Beijing: Revenge of the Bicycle

♠ Posted by Emmanuel in ,, at 8/20/2007 11:07:00 AM
There's less than a year to go to the start of the 2008 Olympics in China yet the Communist leadership is still tinkering with ways to make Beijing's legendarily poor air tolerable. It seems to me that the Chinese leadership has got the environmental question exactly backwards. Just a few days ago, it experimented with banning 1.3 million cars from motoring around Beijing to see if doing so could ease air pollution woes. Fair enough; other countries hosting the Games have tried the same tactic. The authorities' latest trick may take the cake, however.

As you know, Beijing--like other Chinese cities--was filled with comrades riding bicycles in the not-so-distant past. (As an aside, I've even got music video "evidence" c/o Wham's 1984 Freedom video shot largely in Beijing. Dontcha miss that Andrew Ridgeley?) As privately-owned cars became more common in China, deteriorating air quality and kamikaze-style driving antics made bicycling a rather dangerous proposition. Now, however, they're trying to promote the use of bicycles again to lessen congestion and air pollution. I'm hardly a dyed-in-wool environmentalist, but perhaps China would've been better off over the years, at least in the congestion and air pollution departments, if it took a more proactive role in promoting cycling with some semblance of urban planning and not leaving cyclists to become roadkill fodder. What is progress, indeed? From our favorite official publication China Daily:
Wanna tour Beijing? Rent a bike.

The Olympic city plans to put 50,000 bicycles for rent across the city ahead of the Games to curb pollution and ease congestion.

Brand new bikes will be available at 230 outlets close to subway stations, commercial districts, Olympic venues, hotels and office buildings as well as in big communities, according to a "rent a bike" program carried out by Beijing Bicycle Rental Services, a Beijing-based company.

The company has so far put 5,000 bikes for rent at 30 franchise outlets close to the Beijing Workers Stadium, the Drum Tower, the Forbidden City and the Xidan commercial street, according to the company's website.

Before next August, the network will be expanded to cover major communities and all the Olympic venues, said Wang Yong, general manager of Beijing Bicycle Rental Sevices. "Organizations and individuals are welcome to join our service network for free, as long as they can provide an area about the size of one parking space."

Wang said his company would provide all the bikes for rent, and franchise outlets would get 1 yuan a day for each bike they operate as running costs.

"The outlets will also get profit sharing at the end of each month, based on their own business incomes," he said. "Not every outlet can make a profit, as people can rent a bike at one outlet and drop it somewhere else close to their destinations."

The bicycle rental program is also sponsored by the Beijing Environment Protection Bureau as well as the anti-theft arm of the municipal public security bureau, because bicycles are frequently stolen in the city.

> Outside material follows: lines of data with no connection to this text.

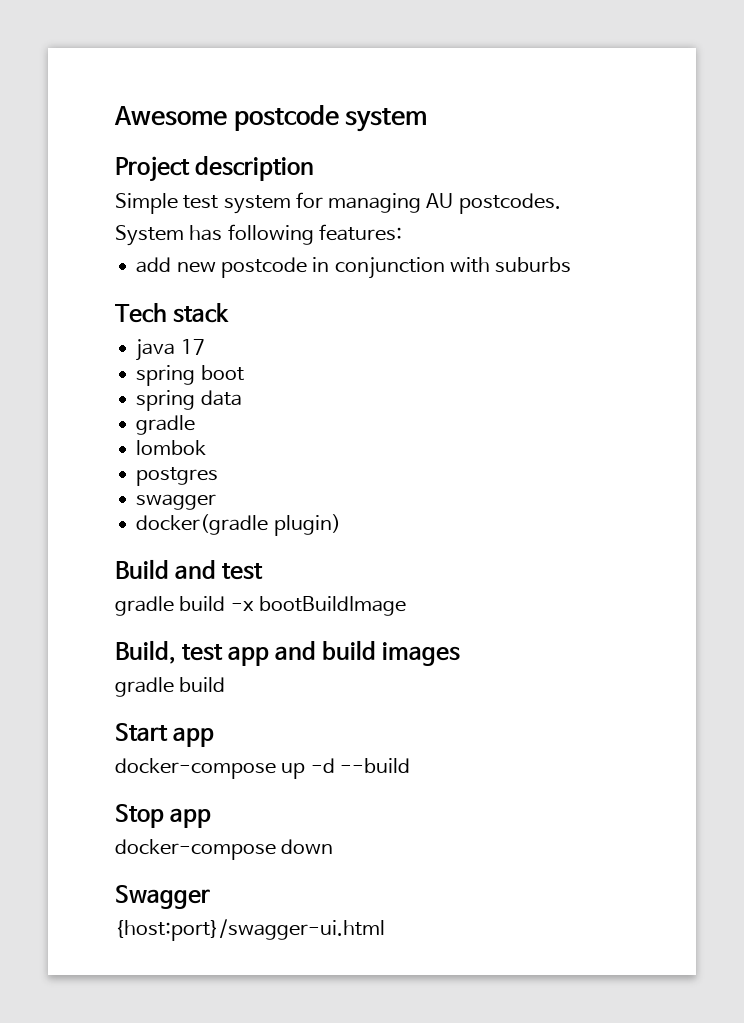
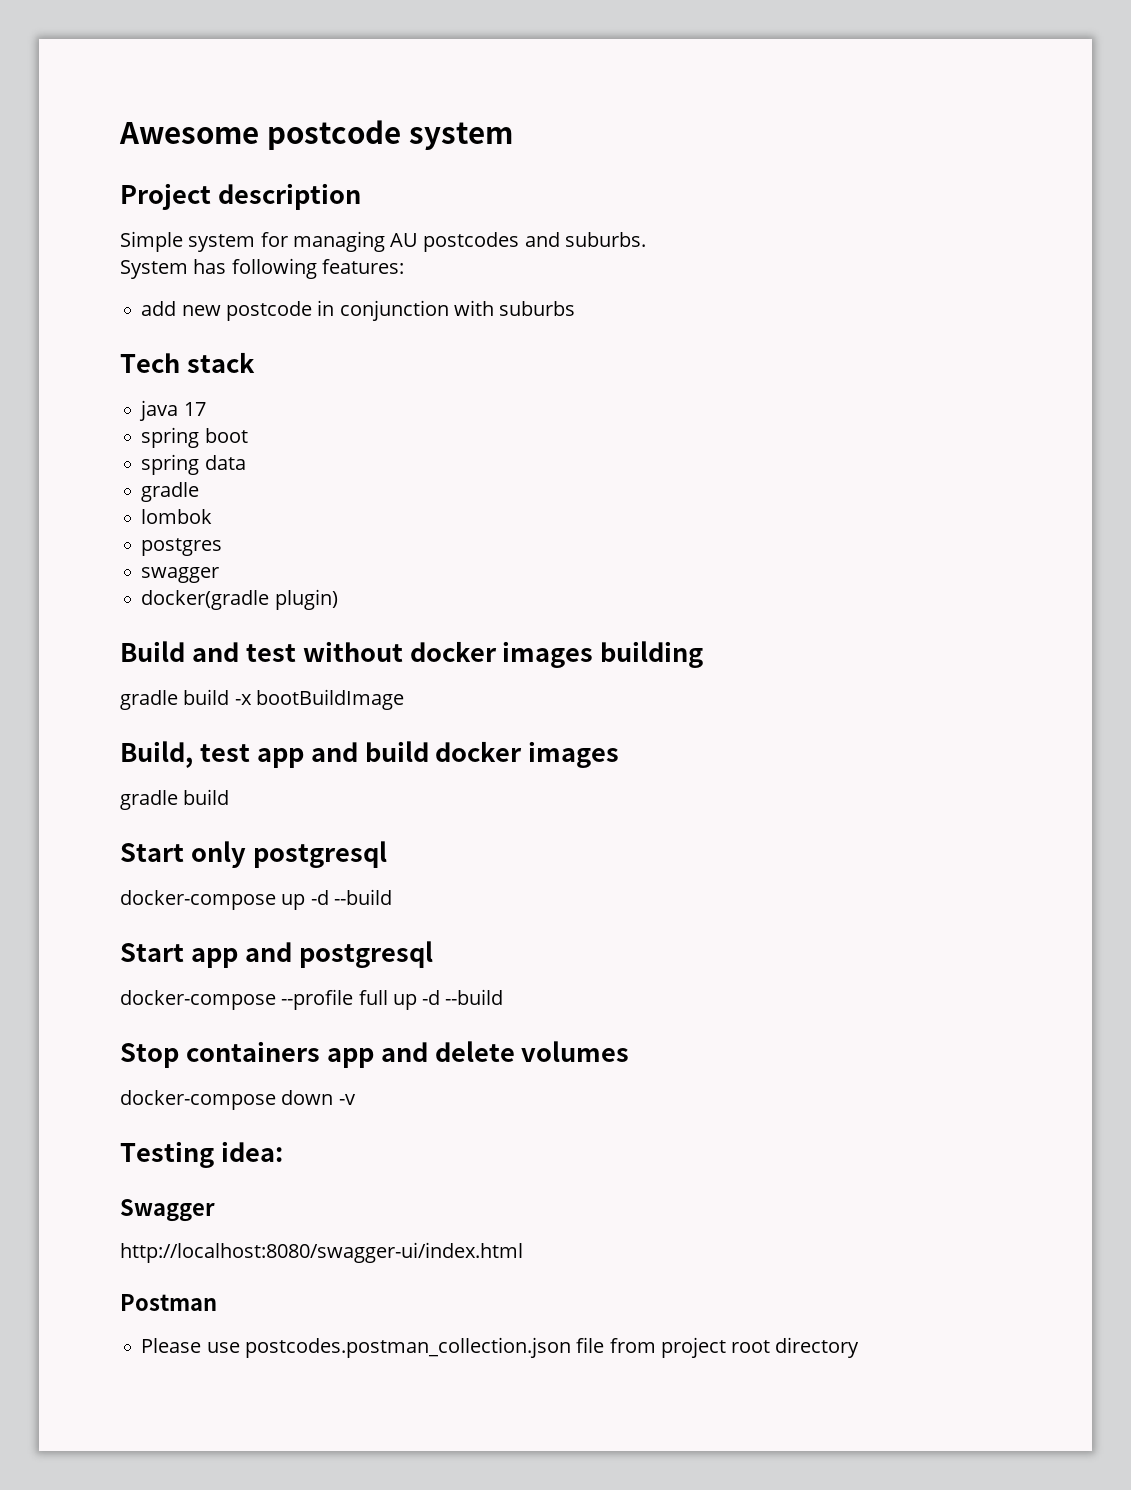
- Simple test system for managing AU postcodes.
+ Simple system for managing AU postcodes and suburbs.
- Build and test
+ Build and test without docker images building
- Build, test app and build images
+ Build, test app and build docker images
- Start app
+ Start only postgresql
+ Start app and postgresql
+ docker-compose --profile full up -d --build
- Stop app
+ Stop containers app and delete volumes
- docker-compose down
+ docker-compose down -v
+ Testing idea:
  Swagger
- {host:port}/swagger-ui.html
+ http://localhost:8080/swagger-ui/index.html
+ Postman
+ Please use postcodes.postman_collection.json file from project root directory

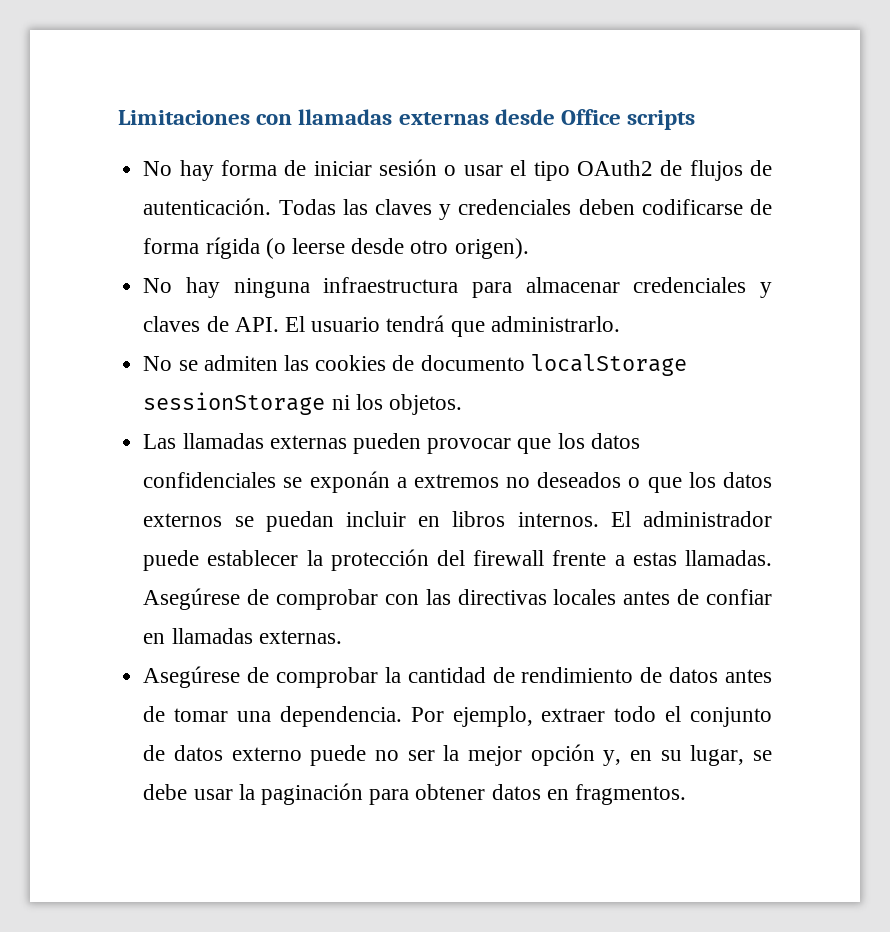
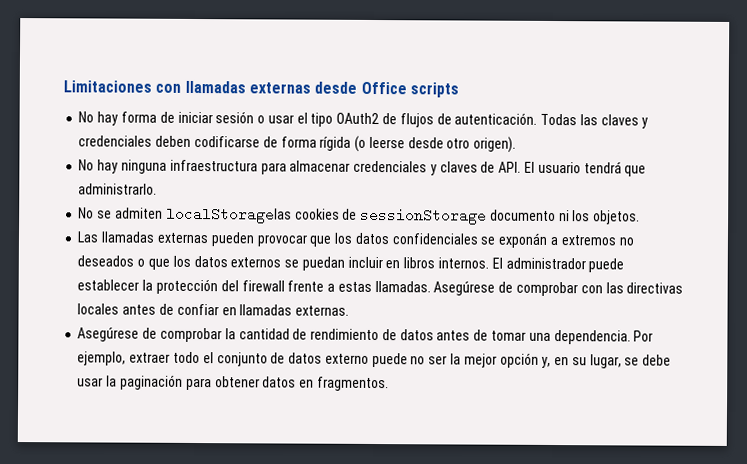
- No se admiten las cookies de documento localStorage sessionStorage ni los objetos.
+ No se admiten localStoragelas cookies de sessionStorage documento ni los objetos.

"This is like a centralized management of bicycles so that citizens won't have to worry about thefts," said police officer Wang Xiaobing.

To embrace next year's Olympic Games, Beijing, a city with 3 million motor vehicles and more than 4 million drivers, is working all-out to ease congestion and curb pollution.

Monday is the last day of Beijing's four-day experiment to test whether pulling 1.3 million cars off its roads each day would prove effective in reducing air pollution during the Games.

Drivers with even-numbered license plates, excluding taxis, buses and emergency vehicles, were told to stay off the roads on Friday and Sunday or face fines. Odd-numbered cars were banned on Saturday and Monday.

Experts say pulling 1.3 million motor vehicles off the roads in Beijing each day can reduce exhaust emissions by 40 percent.

Though Beijing's sky remained mostly gray and misty as a result of stuffy, humid late summer weather, nearly everyone felt the roads were smoother. "Going to work by bus took me only 15 minutes," said Zhang Jianguo, a government employee. "Driving took almost the same time."